Your objective -> In the records that follow, find each line with "left" and pull it out.

Dataset records
##############################
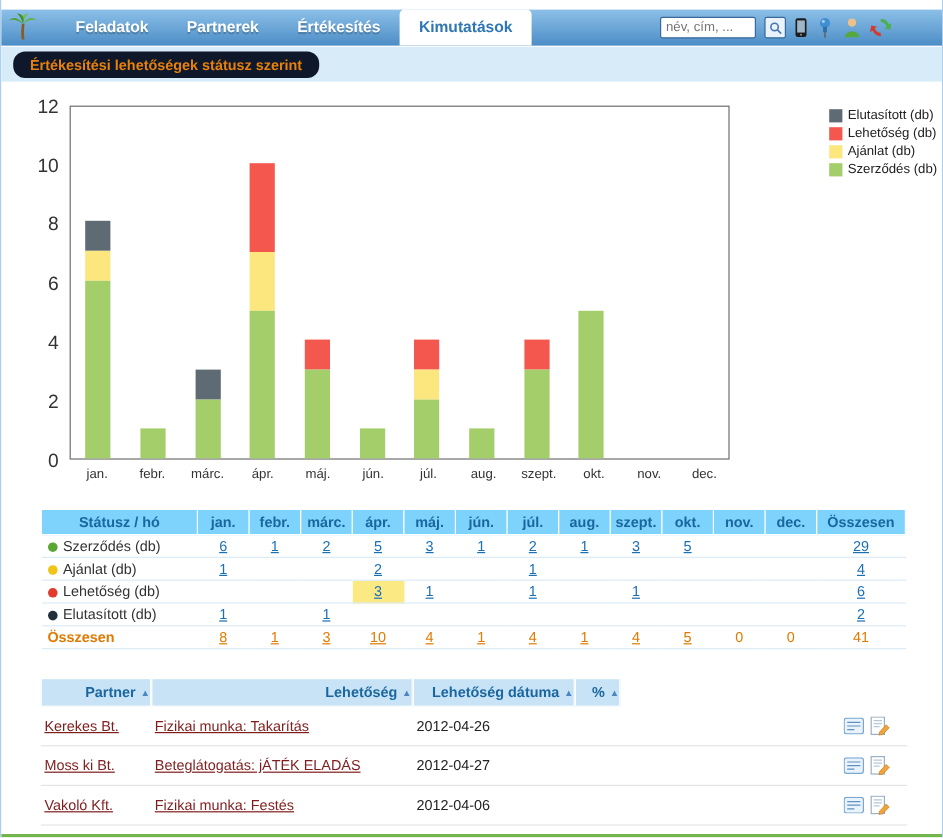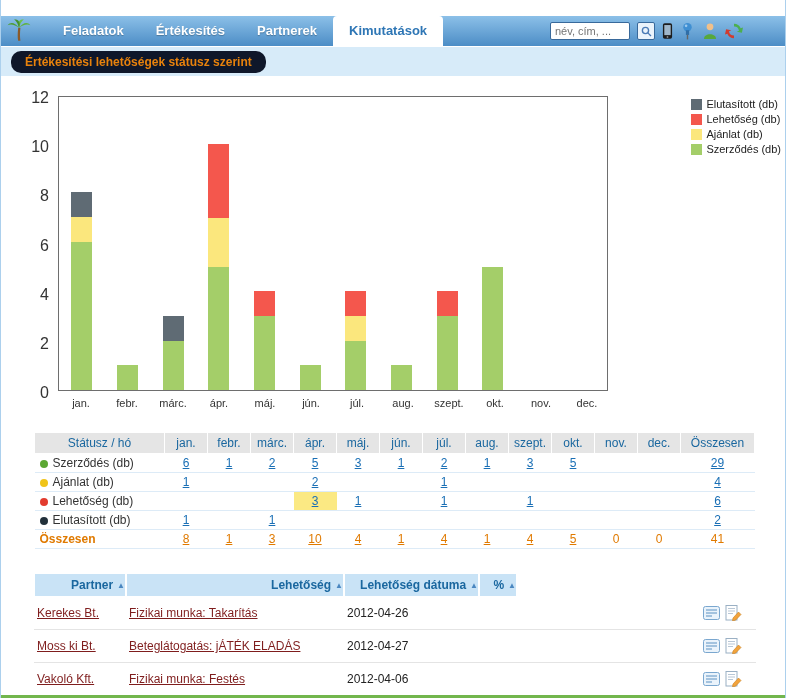--- a/index.html
+++ b/index.html
@@ -8,21 +8,21 @@
     font-family: "Liberation Sans", sans-serif;
     background: #fff;
   }
   .page {
     width: 786px; height: 698px; position: relative;
     border-left: 1px solid #ACD0ED; border-right: 1px solid #ACD0ED;
     overflow: hidden; background: #fff;
   }
   
   .navbar {
-    position: relative; margin-top: 16px; height: 30px;
+    position: relative; margin-top: 8px; height: 30px;
     background: linear-gradient(#8CC0E8, #4C8DC6);
     display: flex; align-items: flex-end;
   }
   .logo { position: absolute; left: 5px; top: 1px; cursor: pointer; }
   .tabs { display: flex; margin-left: 46px; align-items: flex-end; height: 100%; }
   .tab {
     color: #fff; font-weight: bold; font-size: 13px; line-height: 16px;
     padding: 7px 16px; cursor: pointer; text-shadow: 0 1px 1px rgba(0,0,0,0.25);
   }
   .tab.active {
@@ -69,22 +69,22 @@
   .x-labels span { flex: 1; text-align: center; font-size: 11px; color: #333; }
   .legend { position: absolute; right: 4px; top: 14px; display: flex; flex-direction: column; gap: 3px; }
   .legend-item { display: flex; align-items: center; gap: 4px; font-size: 11px; color: #222; }
   .swatch { width: 11px; height: 11px; display: inline-block; }
   
   table.status {
     border-collapse: collapse; table-layout: fixed; width: 720px;
     margin: 10px 0 0 33px; font-size: 12px;
   }
   table.status th {
-    background: #e5e5e5; color: #1A679F; border: 1px solid #fff;
-    padding: 3px 2px; font-size: 12px; font-weight: normal; text-align: center;
+    background: #7dd3fc; color: #1A679F; border: 1px solid #fff;
+    padding: 3px 2px; font-size: 12px; font-weight: bold; text-align: center;
   }
   table.status td {
     border-bottom: 1px solid #DDEBF7; text-align: center; padding: 2px 2px; color: #333;
   }
   table.status td.lbl { text-align: left; padding-left: 5px; }
   .dot { display: inline-block; width: 8px; height: 8px; border-radius: 50%; margin-right: 5px; vertical-align: middle; }
   .lnk { color: #1A6FB5; text-decoration: underline; cursor: pointer; }
   .lnk-o { color: #E07A00; text-decoration: underline; cursor: pointer; }
   tr.total td { color: #E07A00; }
   tr.total td.lbl { font-weight: bold; }
@@ -117,22 +117,22 @@
       <svg width="26" height="26" viewBox="0 0 24 24">
         <path d="M11.3 10 C10.6 15 10.7 19.5 11.2 22 L13.3 22 C12.8 19 12.8 14.5 13.3 10 Z" fill="#8a5a2b"></path>
         <path d="M12 10 C8 4.5 4 4.5 1.5 7.5 C5.5 6 9 8 12 10" fill="#4f9e33"></path>
         <path d="M12 10 C16 4.5 20 4.5 22.5 7.5 C18.5 6 15 8 12 10" fill="#5fb23c"></path>
         <path d="M12 10 C10 5 12.5 2 16.5 2 C13.8 4.2 12.8 7 12 10" fill="#6cc24a"></path>
         <path d="M12 10 C14 5 11.5 2 7.5 2 C10.2 4.2 11.2 7 12 10" fill="#449130"></path>
       </svg>
     </div>
     <div class="tabs">
         <div class="tab">Feladatok</div>
+        <div class="tab">Partnerek</div>
         <div class="tab">Értékesítés</div>
-        <div class="tab">Partnerek</div>
         <div class="tab active">Kimutatások</div>
       </div>
     <div class="nav-right">
       <input class="search-input" type="text" placeholder="név, cím, ..." style="">
       <button class="search-btn">
         <svg width="11" height="11" viewBox="0 0 16 16">
           <circle cx="6.5" cy="6.5" r="4.5" fill="none" stroke="#4a7ab5" stroke-width="2"></circle>
           <line x1="10" y1="10" x2="14.5" y2="14.5" stroke="#4a7ab5" stroke-width="2"></line>
         </svg>
       </button>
##############################
Exercise result ->
     border-left: 1px solid #ACD0ED; border-right: 1px solid #ACD0ED;
   .logo { position: absolute; left: 5px; top: 1px; cursor: pointer; }
   .tabs { display: flex; margin-left: 46px; align-items: flex-end; height: 100%; }
   table.status td.lbl { text-align: left; padding-left: 5px; }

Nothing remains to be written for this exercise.